Mine has had a few issues but it's over 100,000 miles now.

Quite a few MRT gearboxes crunch between gears. Best to avoid those, but from personal experience (over the past 30,000 miles) it doesn't do anything but irritate you.

I've had issues with;

Strange banging noise from the engine (PH Wales meet). Turned out a bolt had somehow worked its way into the cambelt cover - no idea how it got in there. No harm done but one hell of a job to get it out.

Electrical-related engine cutouts. Had water getting into the wiring loom that runs past the body vent on the passenger side. Stripped down, dried out, re-wrapped no problem.

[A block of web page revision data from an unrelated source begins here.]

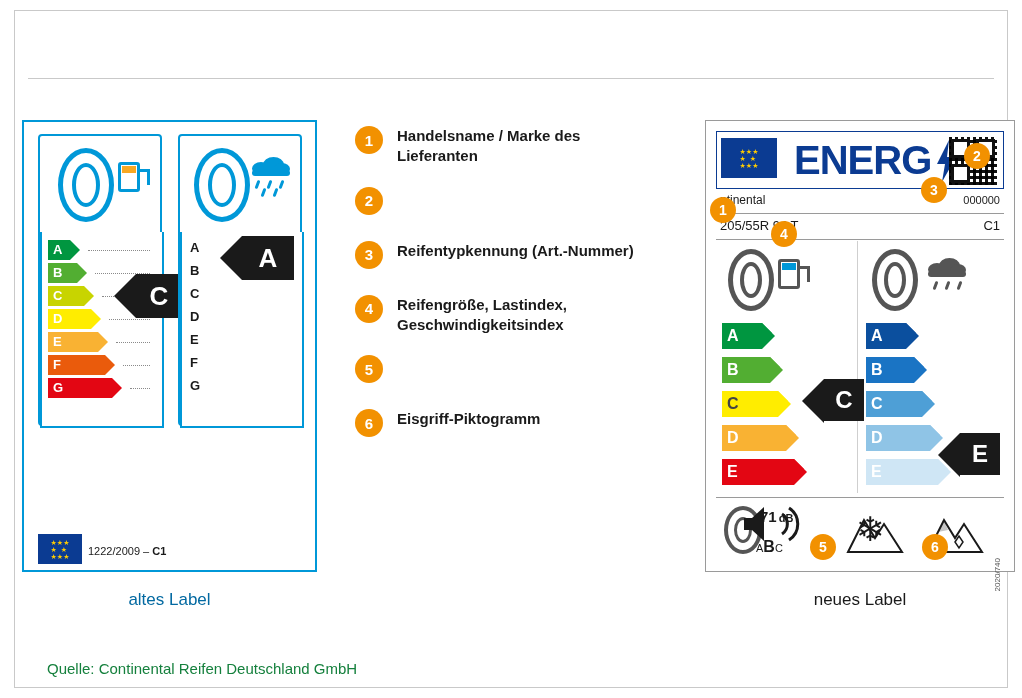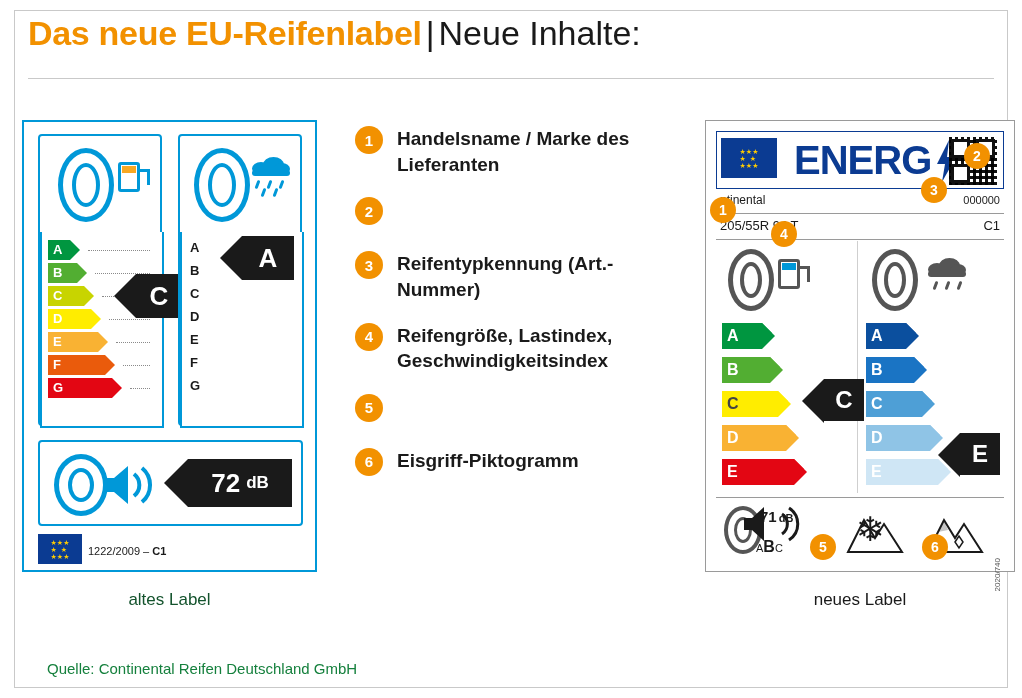--- a/index.html
+++ b/index.html
@@ -15,21 +15,21 @@
 
   
   .header{position:absolute;left:28px;top:14px;width:960px;height:54px;white-space:nowrap;}
   .header .t1{font-size:34px;font-weight:bold;color:#f29100;letter-spacing:-0.3px;}
   .header .bar{font-size:34px;color:#1a1a1a;padding:0 4px;font-weight:400;}
   .header .t2{font-size:34px;color:#1a1a1a;font-weight:400;}
   .hr{position:absolute;left:28px;top:78px;width:966px;height:1px;background:#c9c9c9;}
 
   
   .oldlabel{position:absolute;left:22px;top:120px;width:295px;height:452px;border:2px solid #0098d8;box-sizing:border-box;background:#fff;}
-  .oldcaption{position:absolute;left:22px;top:590px;width:295px;text-align:center;font-size:17px;color:#14532d;}
+  .oldcaption{position:absolute;left:22px;top:590px;width:295px;text-align:center;font-size:17px;color:#0369a1;}
 
   .ol-top{position:absolute;left:14px;top:12px;width:265px;height:292px;}
   .ol-box{position:absolute;top:0;width:124px;height:292px;border:2px solid #0098d8;border-radius:4px;box-sizing:border-box;background:#fff;}
   .ol-box.left{left:0;}
   .ol-box.right{left:140px;}
   .ol-innerwhite{position:absolute;left:0;top:96px;width:124px;height:196px;background:#fff;border:2px solid #0098d8;border-top:none;box-sizing:border-box;}
 
   
   .tyre{position:absolute;border:5px solid #0098d8;border-radius:50% / 50%;box-sizing:border-box;}
   .tyre .inner{position:absolute;left:50%;top:50%;transform:translate(-50%,-50%);border:4px solid #0098d8;border-radius:50%;box-sizing:border-box;}
@@ -60,21 +60,21 @@
   .noisearrow:before{content:"";position:absolute;left:-24px;top:0;width:0;height:0;border-top:24px solid transparent;border-bottom:24px solid transparent;border-right:24px solid #1a1a1a;}
 
   .euflag{position:absolute;background:#0b3b92;display:flex;align-items:center;justify-content:center;}
   .euflag .stars{color:#ffcc00;font-size:7px;letter-spacing:0px;line-height:1;}
   .regtext{position:absolute;font-size:11px;color:#1a1a1a;}
 
   
   .list{position:absolute;left:355px;top:126px;width:300px;}
   .li{position:relative;margin-bottom:20px;min-height:34px;}
   .circle{position:absolute;left:0;top:0;width:28px;height:28px;border-radius:50%;background:#f29100;color:#fff;font-size:15px;font-weight:bold;display:flex;align-items:center;justify-content:center;}
-  .litext{margin-left:42px;font-size:19px;font-weight:bold;color:#1a1a1a;line-height:1.35;}
+  .litext{margin-left:42px;font-size:15px;font-weight:bold;color:#1a1a1a;line-height:1.35;}
 
   
   .newlabel{position:absolute;left:705px;top:120px;width:310px;height:452px;border:1px solid #9a9a9a;box-sizing:border-box;background:#fff;}
   .newcaption{position:absolute;left:705px;top:590px;width:310px;text-align:center;font-size:17px;color:#1a1a1a;}
 
   .nl-energ{position:absolute;left:10px;top:10px;width:288px;height:58px;border:1px solid #0b3b92;box-sizing:border-box;}
   .energ-word{position:absolute;left:77px;top:4px;font-size:40px;font-weight:bold;color:#0b3b92;letter-spacing:-1px;line-height:48px;font-family:"Liberation Sans",sans-serif;}
   .bolt{position:absolute;left:218px;top:8px;width:22px;height:42px;}
   .qr{position:absolute;right:6px;top:5px;width:48px;height:48px;background:
       repeating-linear-gradient(90deg,#111 0 3px,#fff 3px 6px),
@@ -101,23 +101,20 @@
 
   
   .source{position:absolute;left:28px;top:660px;font-size:15px;color:#15803d;margin-left:19px;}
 </style>
 </head>
 <body>
 
 <div class="page">
   <div class="frame"></div>
 
-  <div class="header">
-    <span class="t1">Das neue EU-Reifenlabel</span><span class="bar">|</span><span class="t2">Neue Inhalte:</span>
-  </div>
   <div class="hr"></div>
 
   <div class="oldlabel">
 
     <div class="ol-top">
 
       <div class="ol-box left">
         <div class="tyre" style="left:18px;top:12px;width:56px;height:74px;">
           <div class="inner" style="width:28px;height:44px;"></div>
         </div>
@@ -187,36 +184,20 @@
           <div>E</div>
           <div>F</div>
           <div>G</div>
         </div>
         <div class="bigarrow" style="left:62px;top:100px;width:52px;height:44px;font-size:26px;">
           <span>A</span>
         </div>
       </div>
     </div>
 
-    <div class="ol-bottom">
-      <div class="tyre" style="left:14px;top:12px;width:54px;height:62px;">
-        <div class="inner" style="width:26px;height:34px;"></div>
-      </div>
-      <div class="speaker" style="left:58px;top:20px;width:60px;height:46px;">
-        <svg width="60" height="46" viewBox="0 0 60 46">
-          <path d="M6 16 h10 L30 4 v38 L16 30 H6 Z" fill="#0098d8"></path>
-          <path d="M36 12 a14 14 0 0 1 0 22" stroke="#0098d8" stroke-width="4" fill="none"></path>
-          <path d="M44 6 a22 22 0 0 1 0 34" stroke="#0098d8" stroke-width="4" fill="none"></path>
-        </svg>
-      </div>
-      <div class="noisearrow" style="left:148px;top:17px;width:104px;height:48px;font-size:26px;">
-        <span>72</span>
-          <span style="font-size:17px;margin-left:6px;">dB</span>
-      </div>
-    </div>
 
     <div class="euflag" style="left:14px;top:412px;width:44px;height:30px;">
       <span class="stars">★★★<br>★&nbsp;&nbsp;★<br>★★★</span>
     </div>
     <div class="regtext" style="left:64px;top:423px;">
       <span>1222/2009 – </span><b>C1</b>
     </div>
   </div>
   <div class="oldcaption">altes Label</div>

Misfire (current) insulation on the king lead has broken down. Gave me one hell of a shock. Don't doubt for a second that she'll be back on form when I replace it.

Air-con: front radiator corroded through.

Top half of the engine is getting loud now so it's probably due the tappet shims renewing (non-adjustable). Or it could just be the fact I run it on the thinnest synthetic oil she'll take in winter - it warms up faster that way and avoids wear on short trips.

Mine will do 28mpg on a motorway run, dropping to about 11 on a real thrash. Budget for a lot of high-octane fuel. Oil change is about £50 if you do it yourself. Always buy the filter from Toyota - they fitted quite a wide range for some reason. It turns out that mine takes the 'High-flow' option. Costs £9.60 + VAT so I'm not complaining. Halfrauds wanted £50!!!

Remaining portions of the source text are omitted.